# Juice buckets down south



## Rodnboro (Mar 1, 2016)

I want to do a couple of Chilian juice buckets this year but can't locate a supplier anywhere close. Does anyone know of an outlet to purchase from in Georgia. M & M said they freeze the fresh juice and ship Fedex, but I want to keep the costs down. There was a place in Atlanta last year, but they were charging around $125 and gave a 3 day window for pick up.


----------



## DoctorCAD (Mar 1, 2016)

Only one I know of is Noni Bacca in Wilmington, NC

Same deal, pretty expensive and a very short notice to pick up.


----------



## Johnd (Mar 1, 2016)

Rodnboro said:


> I want to do a couple of Chilian juice buckets this year but can't locate a supplier anywhere close. Does anyone know of an outlet to purchase from in Georgia. M & M said they freeze the fresh juice and ship Fedex, but I want to keep the costs down. There was a place in Atlanta last year, but they were charging around $125 and gave a 3 day window for pick up.



Live in south Louisiana and face a similar challenge that you do, but I'm even further away from the places that require pickup.
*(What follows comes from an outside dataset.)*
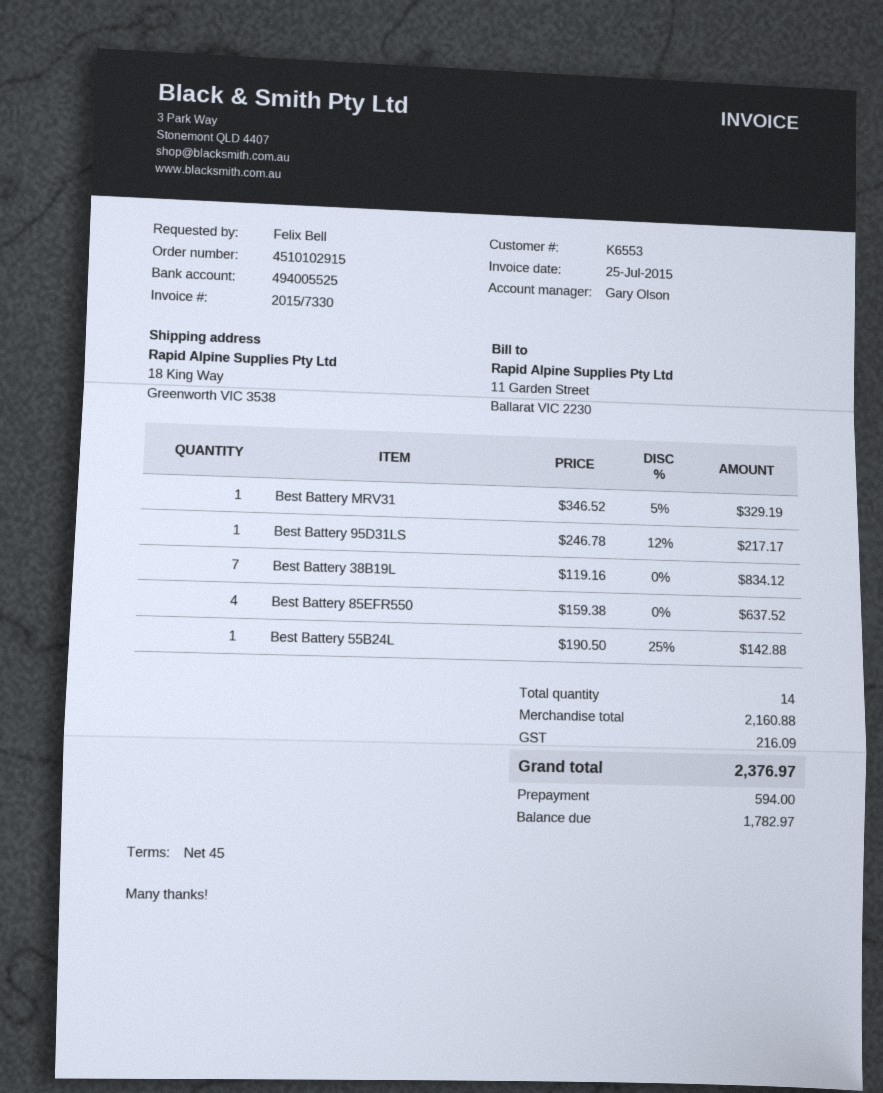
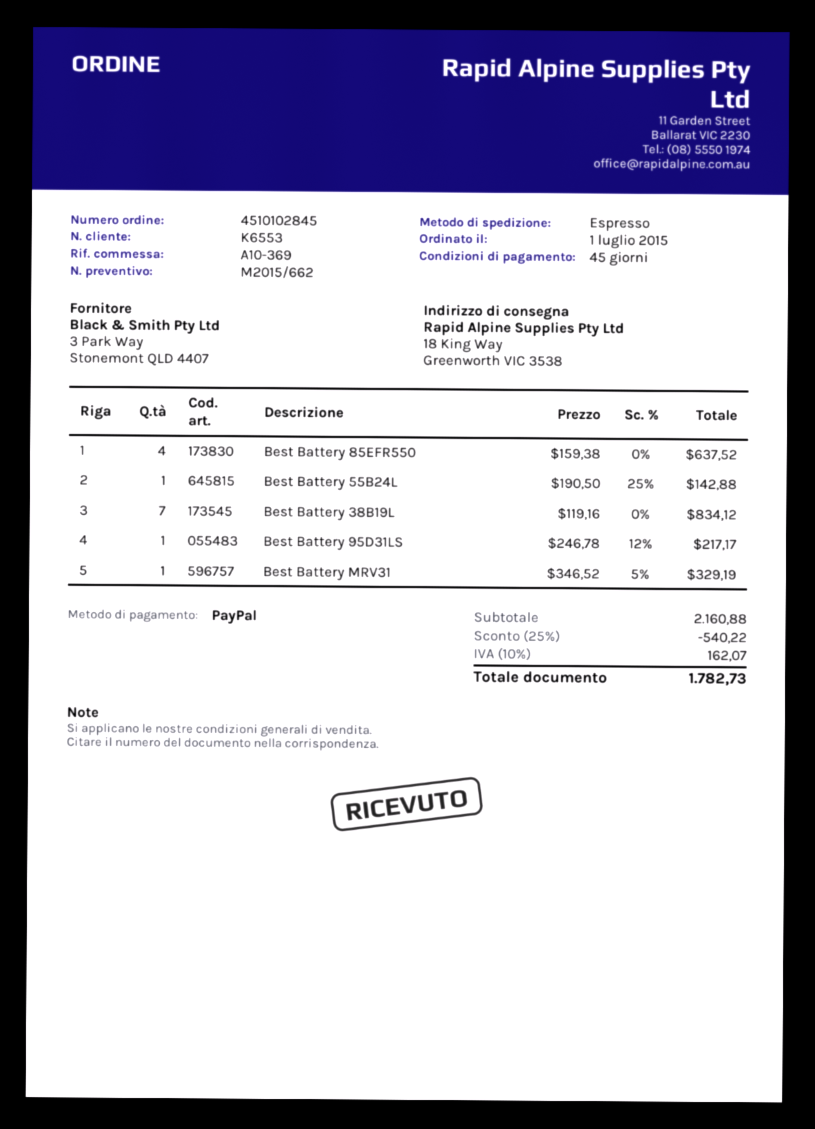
order number: 4510102915 -> 4510102845
discount: none -> 25% = 540.22
tax: 216.09 -> 162.07
total: 2376.97 -> 1782.73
Since I desire to make wine from grapes (not just juice), the best option found so far is M & M. Sourcing from them for the first time this spring, but have gotten very good feedback from the folks on the forum. 

The list of available Chileans isn't out just yet, but I hope to be getting at least Cab, a Zinfandel, and maybe one other. You purchase the grapes from them, they destem and crush into 5 gallon buckets, freeze and ship directly to you. Probably going to get two pails of each which will yield over 6 gallons of each wine, so there will be some leftovers for topping up, etc.. They also test and include the Ph, TA and Brix of the whole batch. Pretty sure there are variations between their tests and your actual must, but I'll be doing my own testing anyway.


----------



## ColemanM (Mar 2, 2016)

I ordered some fall grapes from them last year. They said they would freeze them then send them out. Kept calling them and they told me they were "taking care of the fresh grape customers now". Waited and waited. Finally called them and they told me they don't have the grapes I paid for but how about a different varietal. Won't be dealing with them again.


----------



## olusteebus (Mar 3, 2016)

Check with Pardo Wine Grapes in Tampa. I picked up some fresh chile juice in Atlanta last year. They delivered to the Farmers Market and also Monroe Geogia.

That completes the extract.